In secondo luogo, la responsabilità imposta la cultura. Se vogliamo uno spazio di lavoro incentrato sull'uomo, abbiamo bisogno di una cultura organizzativa in cui tutti, su e giù per la gerarchia, siano disposti ad assumersi la responsabilità delle proprie azioni. La cultura del posto di lavoro deve incoraggiare e autorizzare tutti i membri ad assumersi dei rischi e ad assumersi le conseguenze delle loro azioni.
Ciò significa che tutti devono essere aperti sia a dare che a ricevere feedback. Una cultura del lavoro incentrata sull'uomo valorizza l'apprendimento quando il lavoro di qualcuno ha bisogno di miglioramenti, deve avere l'opportunità di crescere e cambiare. La gestione incentrata sull'uomo presuppone la responsabilità, che richiede un'apertura al feedback. Possiamo essere gentili e continuare a ritenere le persone responsabili di ciò che fanno, di ciò che dicono di fare e di come rispondono a ciò che fanno i dipendenti.
Terzo, la cooperazione richiede sfida, confronto e sicurezza. In un ambiente di lavoro incentrato sull'uomo, tutti i partecipanti si sentono al sicuro mentre sono attivi e coinvolti nel loro lavoro. I manager devono creare sicurezza perché la cooperazione autentica non può essere falsificata. Sappiamo quando siamo effettivamente necessari.
Una vera cooperazione richiede che tutte le parti coinvolte rispettino la necessità di essere attive creando valore in un ambiente aperto e di fiducia. Tutti ascoltano con la stessa intensità quando gli altri parlano e sfidano gli altri partecipanti, se appropriato, sapendo che sono legati in una ricerca condivisa.
Creare spazi di lavoro sicuri
Sentirsi al sicuro non significa che siamo liberi dalle aspettative di parlare e condividere le nostre idee, di contribuire attivamente a un progetto o di correre rischi calcolati in un ambiente favorevole. La nostra cultura post-pandemia ha un'associazione persistente tra sicurezza e passività:siamo veramente al sicuro solo quando ci ritiriamo.
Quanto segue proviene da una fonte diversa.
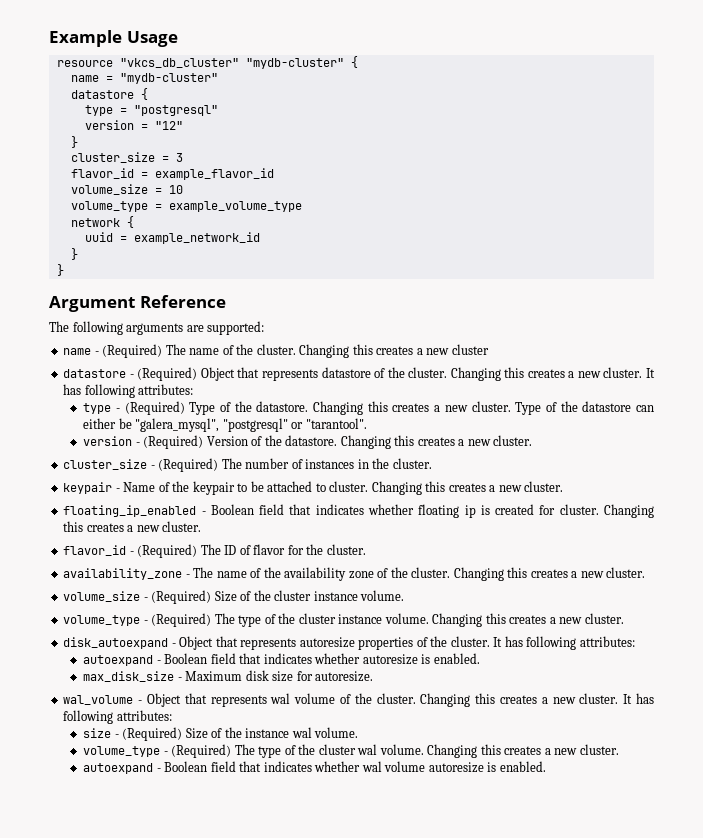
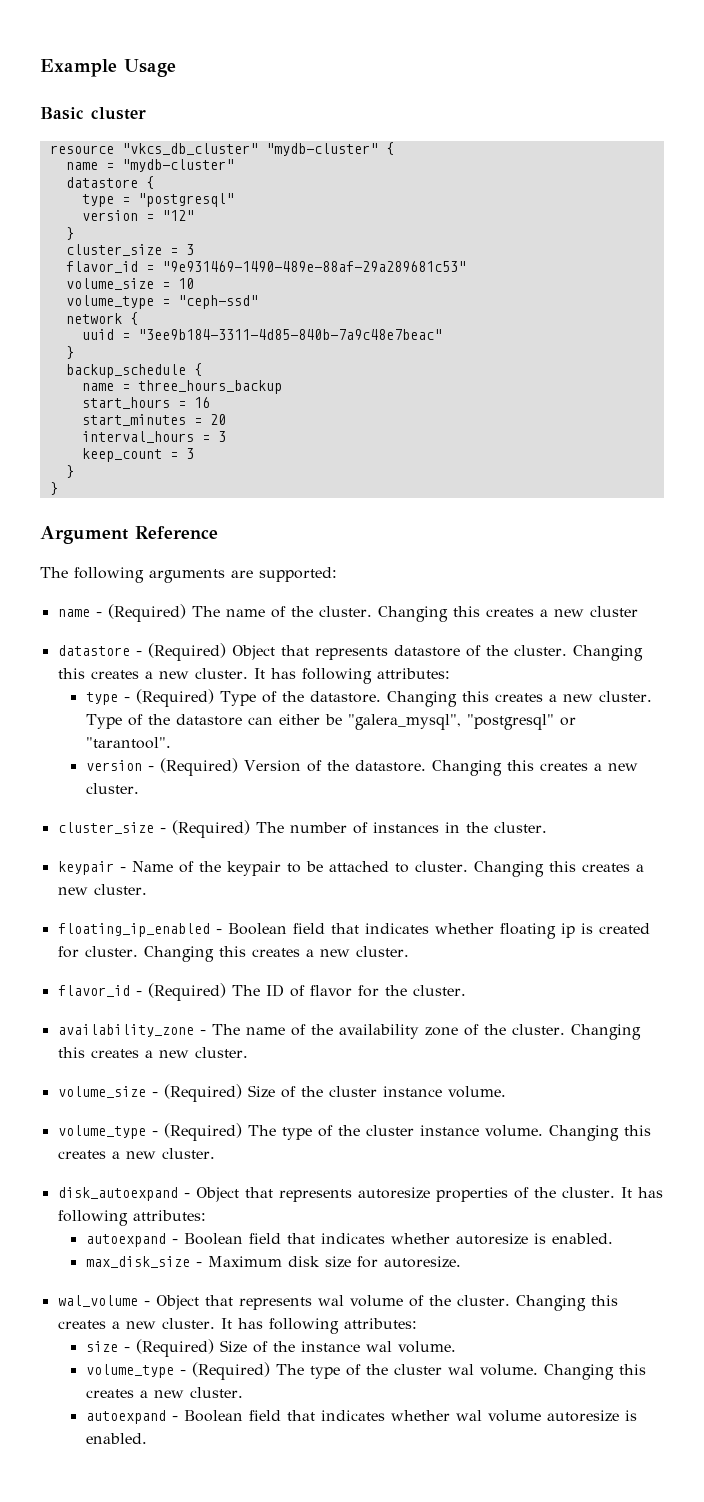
+ Basic cluster
- flavor_id = example_flavor_id
+ flavor_id = "9e931469-1490-489e-88af-29a289681c53"
- volume_type = example_volume_type
+ volume_type = "ceph-ssd"
- uuid = example_network_id
+ uuid = "3ee9b184-3311-4d85-840b-7a9c48e7beac"
+ }
+ backup_schedule {
+ name = three_hours_backup
+ start_hours = 16
+ start_minutes = 20
+ interval_hours = 3
+ keep_count = 3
Uno "spazio sicuro" è spesso inteso come un luogo libero da conflitti o critiche, ma io sostengo che il conflitto non è antitetico alla sicurezza. Possiamo confidare che i nostri partner cooperativi hanno a cuore i nostri migliori interessi, anche quando siamo messi alla prova da loro.
Con questi tre principi guida, le aziende possono creare un ambiente di lavoro che supporti la vulnerabilità ed è meno probabile che porti allo sfruttamento da parte di persone disoneste. È un primo, ma profondamente necessario, passo nella costruzione di un futuro post-pandemia più umano-centrico.